◆ **What is expected**
Each entry is to be given again exactly; drop the images.

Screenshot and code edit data
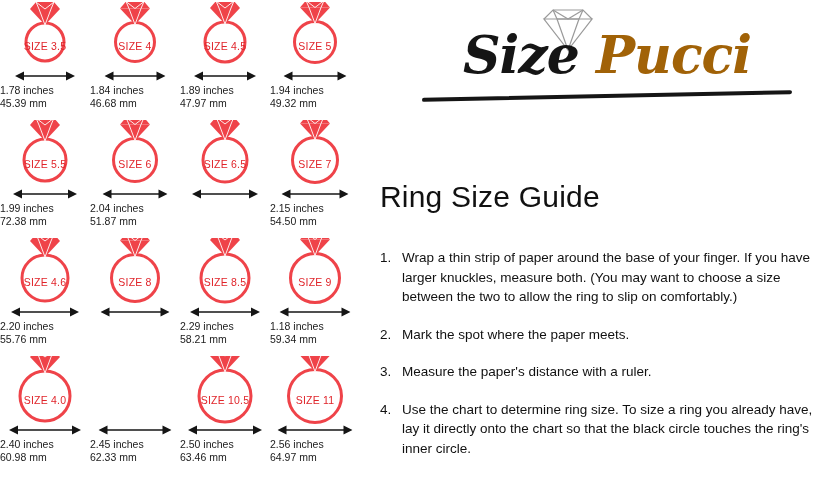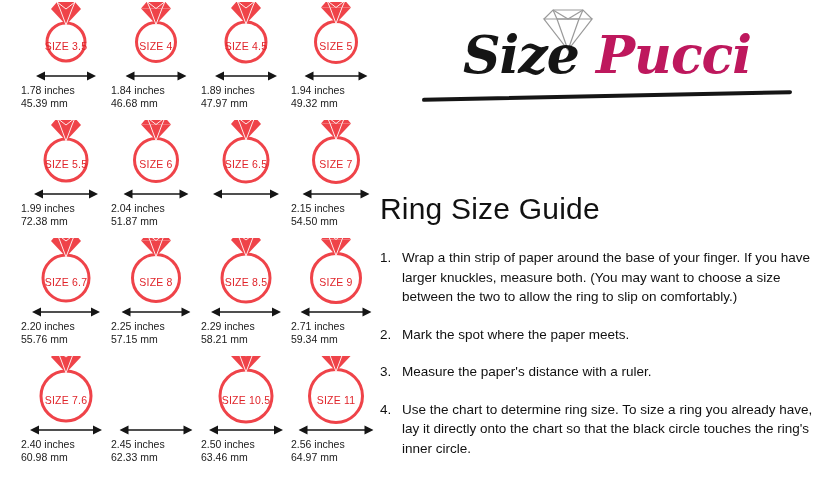"SIZE 3.5" .chart { padding-left: 21px -> none }
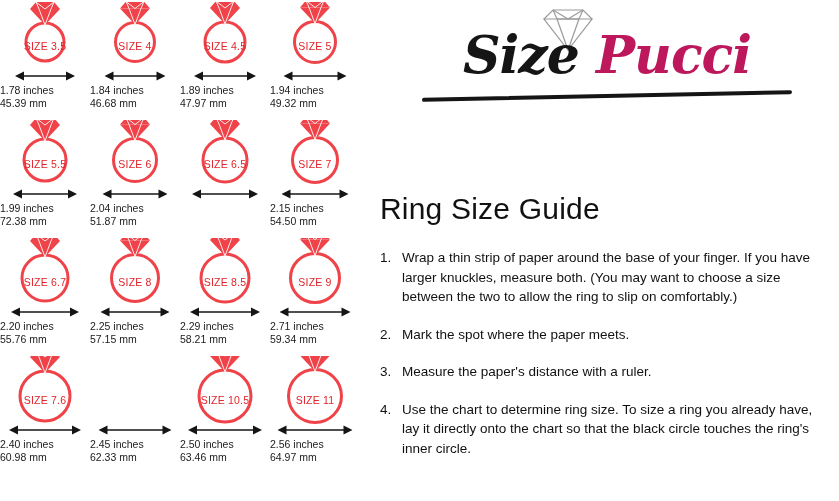"Pucci" .logo-pucci { color: #be185d -> #a16207 }
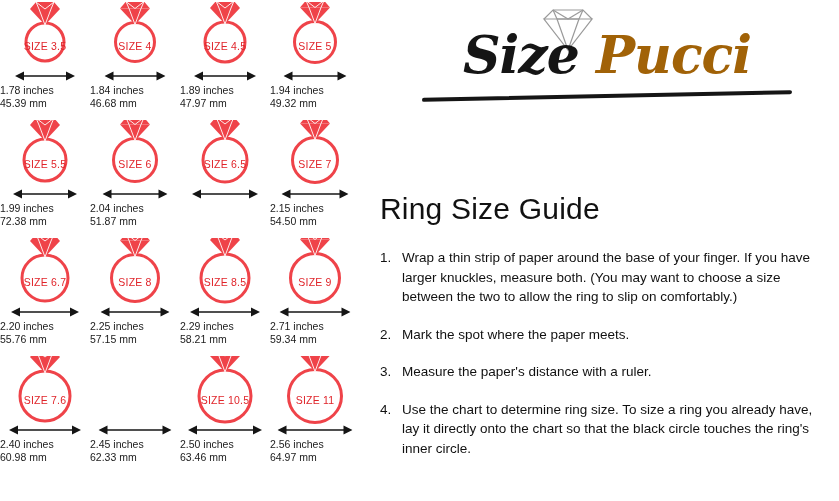"Ring Size Guide" .guide-title { top: 192px -> 180px }
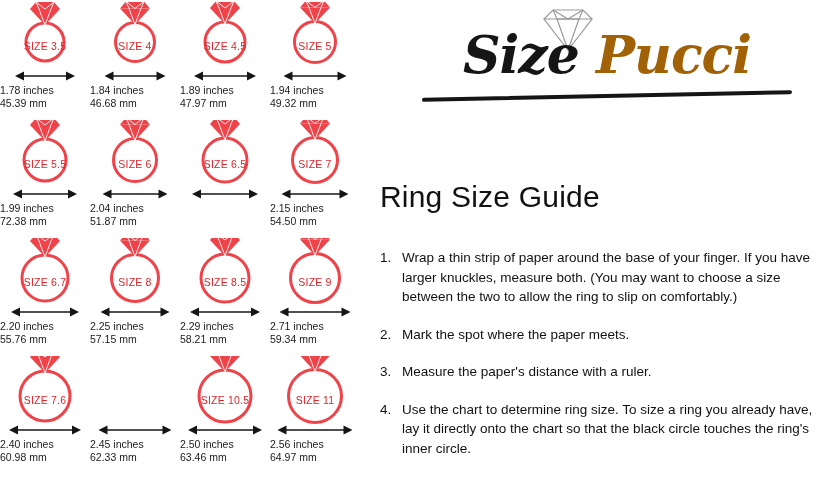"SIZE 6.7" div.size-label { text: 6.7 -> 4.6 }
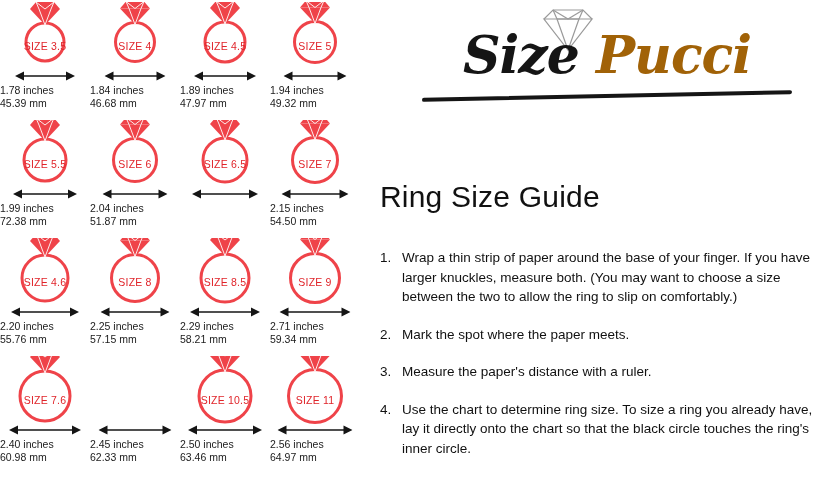"2.25 inches" div.measures { html: <div> <span>2.25 inches</span> <span>57.15 mm</span> </div> -> none }
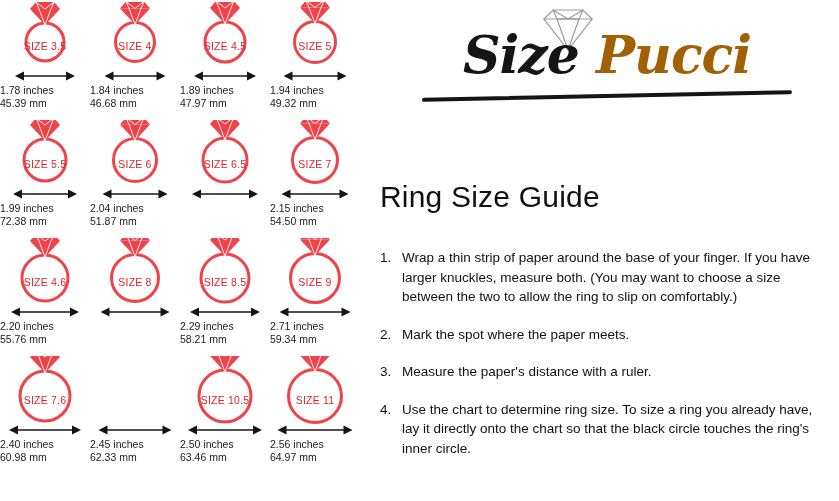"2.71 inches" span.m-in { text: 2.71 -> 1.18 }
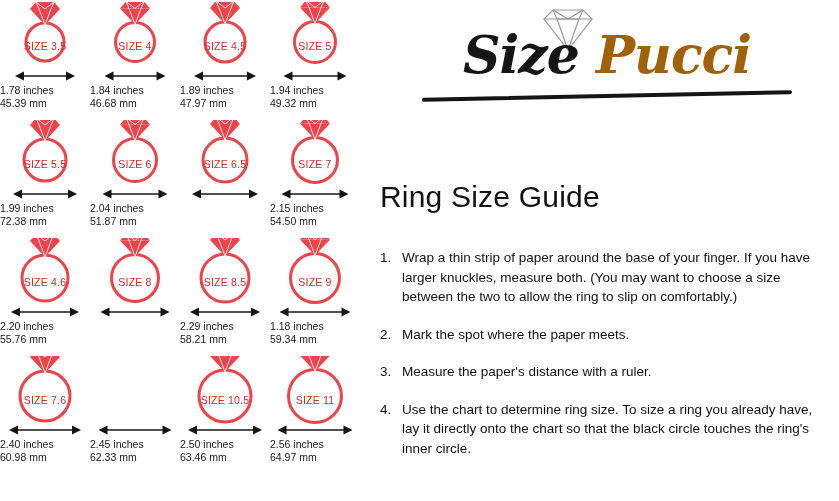"SIZE 7.6" div.size-label { text: 7.6 -> 4.0 }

◆ **Response to the task**
"SIZE 3.5" .chart { padding-left: 21px -> none }
"Pucci" .logo-pucci { color: #be185d -> #a16207 }
"Ring Size Guide" .guide-title { top: 192px -> 180px }
"SIZE 6.7" div.size-label { text: 6.7 -> 4.6 }
"2.25 inches" div.measures { html: <div> <span>2.25 inches</span> <span>57.15 mm</span> </div> -> none }
"2.71 inches" span.m-in { text: 2.71 -> 1.18 }
"SIZE 7.6" div.size-label { text: 7.6 -> 4.0 }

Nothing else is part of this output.